The hardware we rely on is changing rapidly as ever-faster chips are replaced by ever-increasing numbers of cores. As a result, concurrency and parallelism, niche features today, will soon be a basic requirement for most software. Application developers seeking concurrency solutions have discovered that shared-state concurrency (employed by Java and other imperative languages) comes up short when compared to functional models that promise better reliability and scalability. In this two-part article Alex Miller introduces the actor concurrency model, which has been popularized by Erlang and more recently adopted by Scala. In Part 1 you'll be introduced to the actor model and its benefits; in Part 2 you'll learn how to use it on the JVM. Level: Intermediate

As programmers we know that our software lives on top of hardware, which for decades has relied on chips getting faster at an unrelenting pace. Moore's Law famously states that the number of transistors on a chip will double approximately every 18 months. This exponential law has held true for nearly four decades. and has even exceeded that pace. Intel chips had a few thousand transistors in the early 1970s. The chip in the computer you're reading this article with probably has hundreds of millions of transistors, and newer quad-core chips have several billion.

Until recently, the increase in chip counts (and reduction in size) has made chips faster, increased the number of pipelines, and dramatically increased the number and size of on-chip caches. But hardware crossed a boundary in the early 2000s: chips got big enough and cycle speed got fast enough that a signal can no longer reach the whole chip in a clock cycle -- a physical and architectural limit that will be difficult to breach. Yet the transistors per chip continue their unrelenting exponential march. Instead of increased speed per core, we are now seeing an increase in the number of cores per chip. CPU speeds are likely to stay relatively flat or possibly even decrease in the near future in the service of reduced heat and power consumption (see Figure 1). Themulticore era is well under way, and it will change the way we write programs -- a reality that many software developers have yet to face.

 

Figure 1. Transistor and MIPS (millions of instructions per second) trends over time. Click to enlarge.
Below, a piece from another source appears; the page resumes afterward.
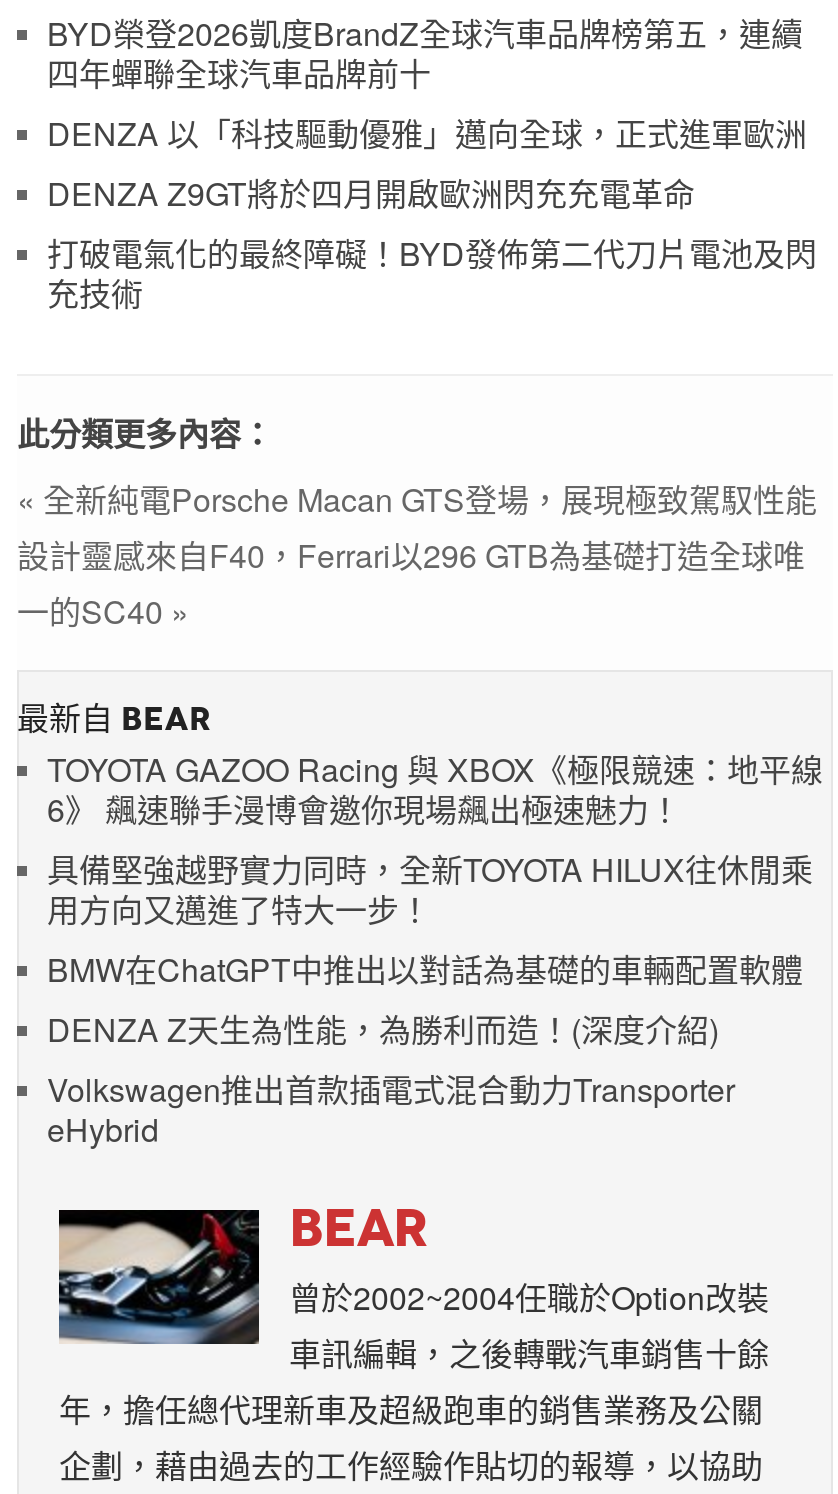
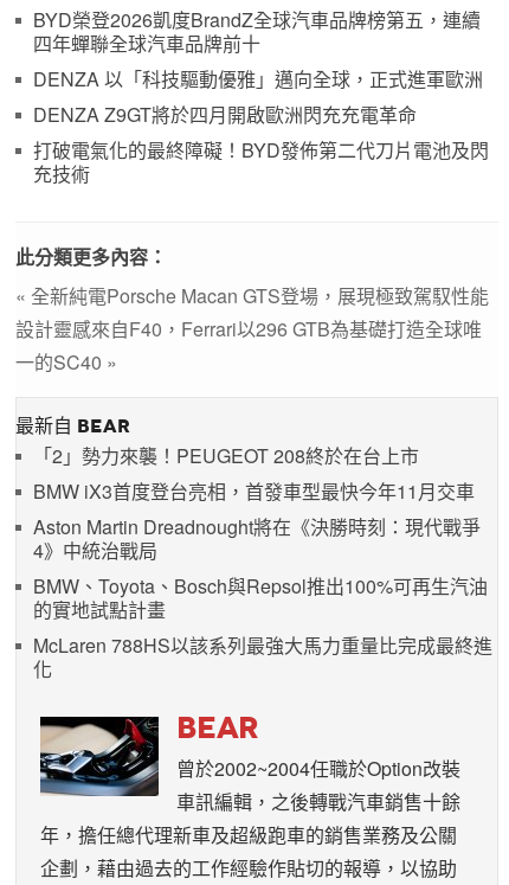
[47,747,823,1153] TOYOTA GAZOO Racing 與 XBOX《極限競速：地平線 | 6》 飆速聯手漫博會邀你現場飆出極速魅力！ | 具備堅強越野實力同時，全新TOYOTA HILUX往休閒乘 | 用方向又邁進了特大一步！ | BMW在ChatGPT中推出以對話為基礎的車輛配置軟體 | DENZA Z天生為性能，為勝利而造！(深度介紹) | Volkswagen推出首款插電式混合動力Transporter | eHybrid -> [33,442,492,683] 「2」勢力來襲！PEUGEOT 208終於在台上市 | BMW iX3首度登台亮相，首發車型最快今年11月交車 | Aston Martin Dreadnought將在《決勝時刻：現代戰爭 | 4》中統治戰局 | BMW、Toyota、Bosch與Repsol推出100%可再生汽油 | 的實地試點計畫 | McLaren 788HS以該系列最強大馬力重量比完成最終進 | 化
Right now you probably use a dual-core machine for day-to-day work, or maybe a quad-core if you're lucky. You might be deploying your server application to an 8-core machine. The concurrency model that most popular languages use now -- shared-state concurrency -- can make good use of multiple cores and result in fast and efficient software. But if the number of cores doubles every 18 months, in a decade we will be dealing with thousands of cores. (This seems ridiculous, but exponential curves always seem ridiculous to our feeble wetware. Forty years ago, the growth in transistor count to today's levels seemed ridiculous and unsustainable.) The prospect of multicore systems of this magnitude threatens the viability of the shared-state concurrency model. This article introduces you to a robust alternative -- the actor concurrency model -- and explains how it is implemented in a 20+-year-old yet increasingly relevant functional language: Erlang.

Shared-state concurrency

The most popular languages today rely on mutable shared state and locks as a model of concurrency. A typical example of multithreaded code is the Counter class in Listing 1.
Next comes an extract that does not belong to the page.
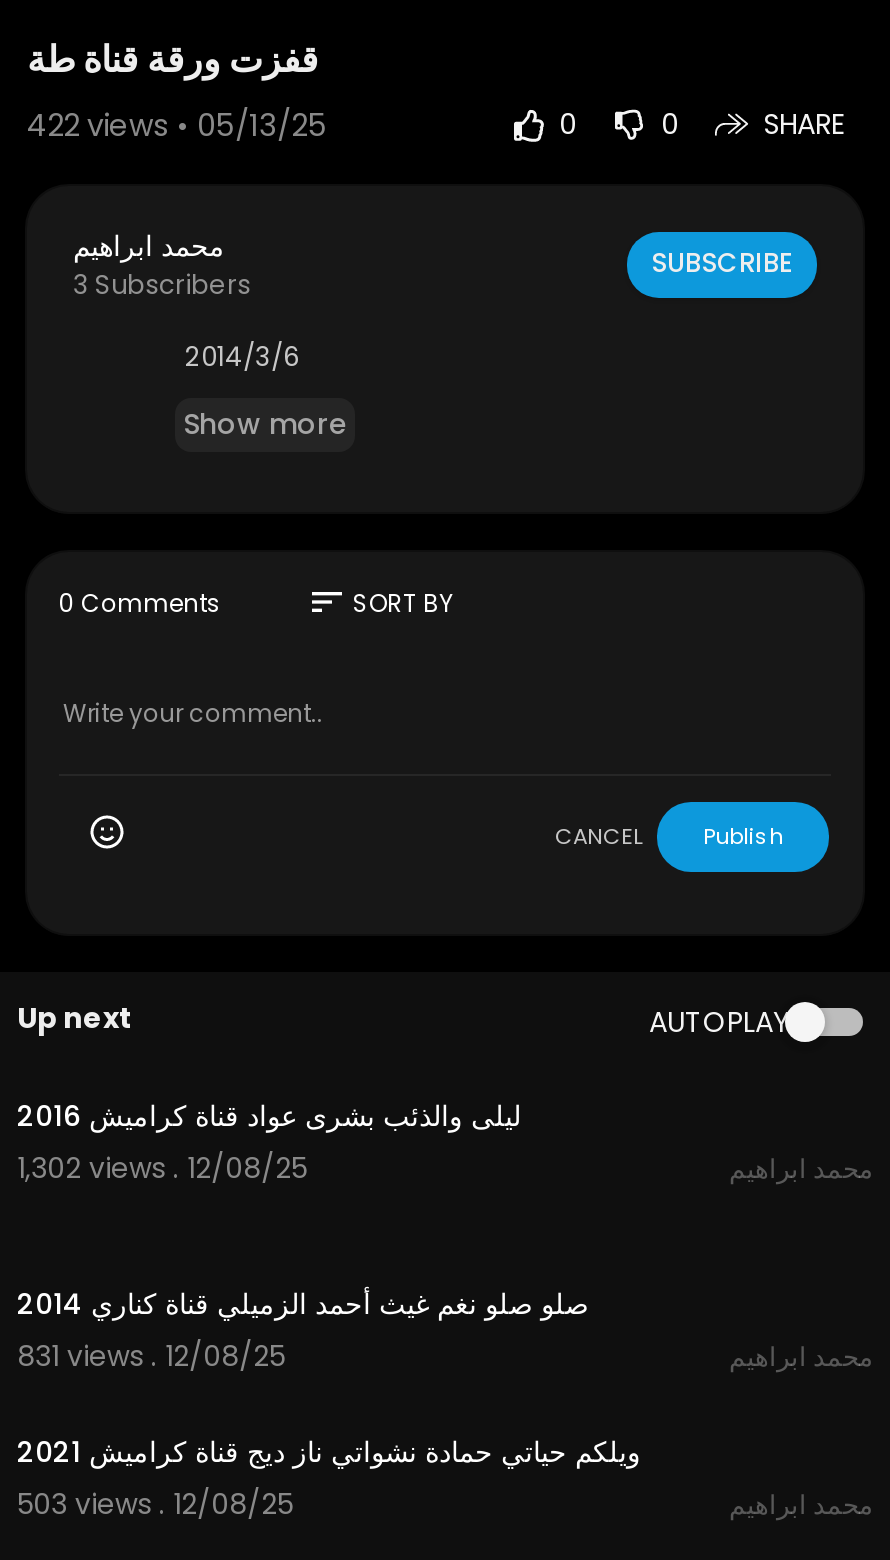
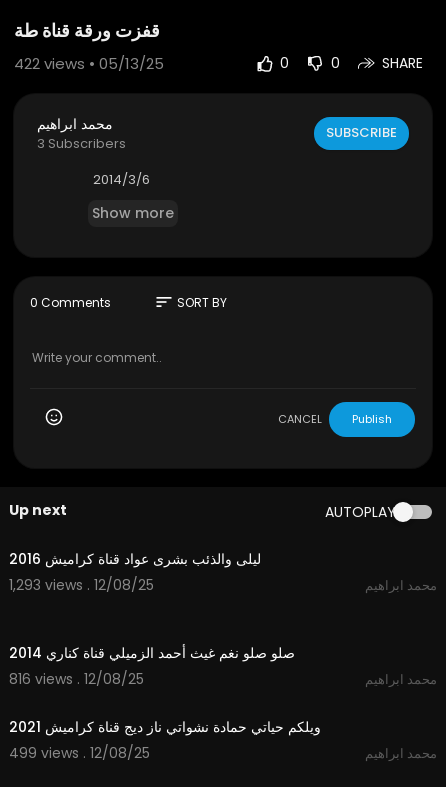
[17,1148,307,1188] 1,302 views . 12/08/25 -> [9,575,154,595] 1,293 views . 12/08/25
[17,1336,285,1376] 831 views . 12/08/25 -> [9,669,144,689] 816 views . 12/08/25
[17,1484,293,1524] 503 views . 12/08/25 -> [9,743,150,763] 499 views . 12/08/25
Listing 1. A typical synchronized Counter class in Java

public class Counter {
private int count = 0; public synchronized int increment() {
return ++count;
}
}
 

Counter is a thread-safe class that maintains a counter (the shared state) and protects access to that state by allowing only one thread at a time to read or modify that state. In Listing 1 that protection is provided by the synchronized block, but it could also be provided by explicit Lock objects.

If you've written programs with shared-state concurrency, you've likely encountered the legions of dragons that can arise. If mutable state is not modified and read under the scope of a lock, you might not see the latest version of the value from another thread. Or threads can obtain multiple locks in differing orders, leading to deadlock. Or the necessity for locking can lead to lock contention.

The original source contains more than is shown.